Mud Lake is about 40 miles northwest of Idaho Falls. It sits between Rexburg and Howe off Highway 33. A 1978 newspaper clipping refers to it as the last “Last Frontier.” Though the first white settlers arrived in the early 1900s, it didn’t officially become a city until 1968.

Osborne Russell was the first trapper to come through the area in 1835. In one of his journal entries Petersen shared with Idaho Magazine earlier this year, Osborne describes a landscape filled with fat buffalo and hundreds of friendly Bannock tribal members.
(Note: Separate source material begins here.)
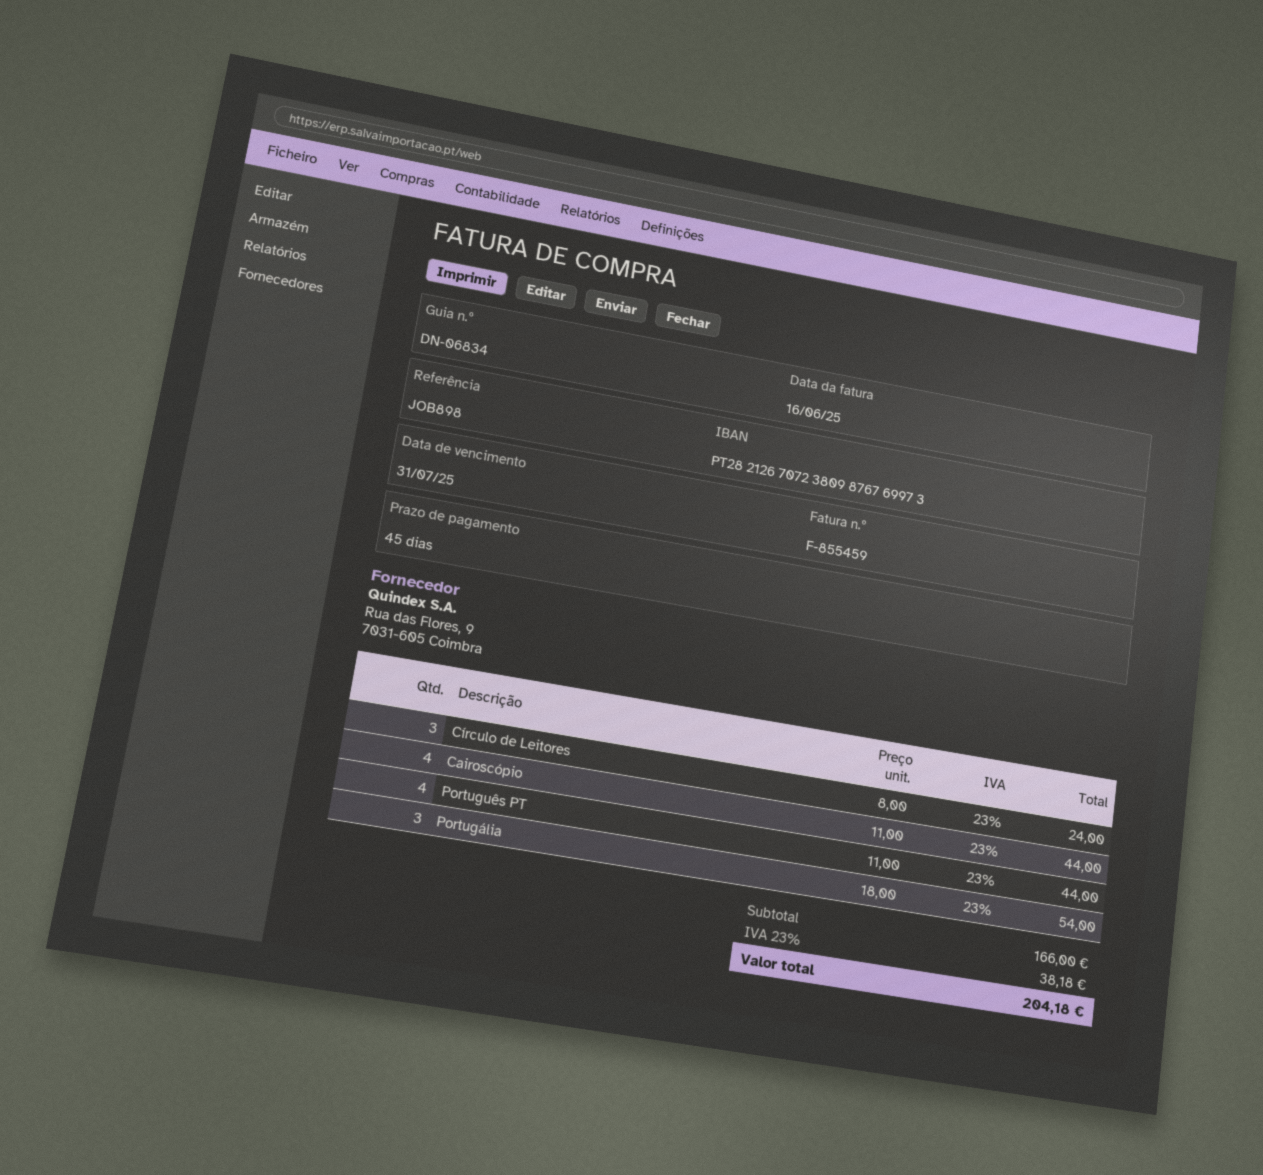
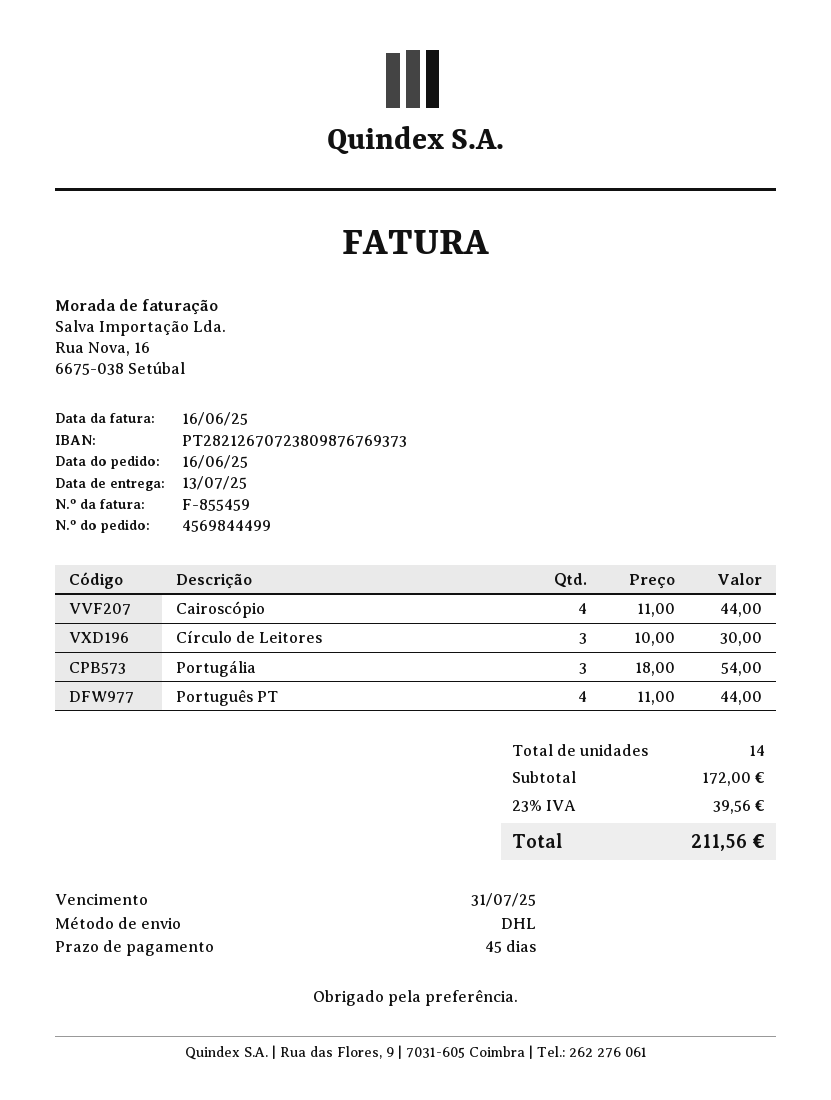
bank account: PT28212670723809876769973 -> PT28212670723809876769373
Círculo de Leitores: 3 x 8.00 = 24.00 -> 3 x 10.00 = 30.00
subtotal: 166.00 -> 172.00
tax: 23% = 38.18 -> 23% = 39.56
total: 204.18 -> 211.56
Mud Lake’s first permanent white settler was Horace Jackett in 1901. Before then, it was a place where horse thieves and outlaws came to hide.

andy and mary nelson
Andy and Mary Nelson settled in Mud Lake in 1921. The house they built is still standing. | Courtesy Mud Lake Museum

A small shell of a home purchased by Andy and Mary Nelson in 1921, which they filled in with mud and grass bricks they made on their own, is still standing.

nelson house
Mud Lake Museum display showing photos of the house Andy and Mary Nelson lived in. | Rett Nelson, EastIdahoNews.com

The remoteness and sense of loneliness some people experienced in Mud Lake is illustrated in a story told about the couple in 1926. In a museum display, the Nelsons says they “were enthralled and delighted” when they went to a neighbor’s house and listened to a radio for the first time. Read it below.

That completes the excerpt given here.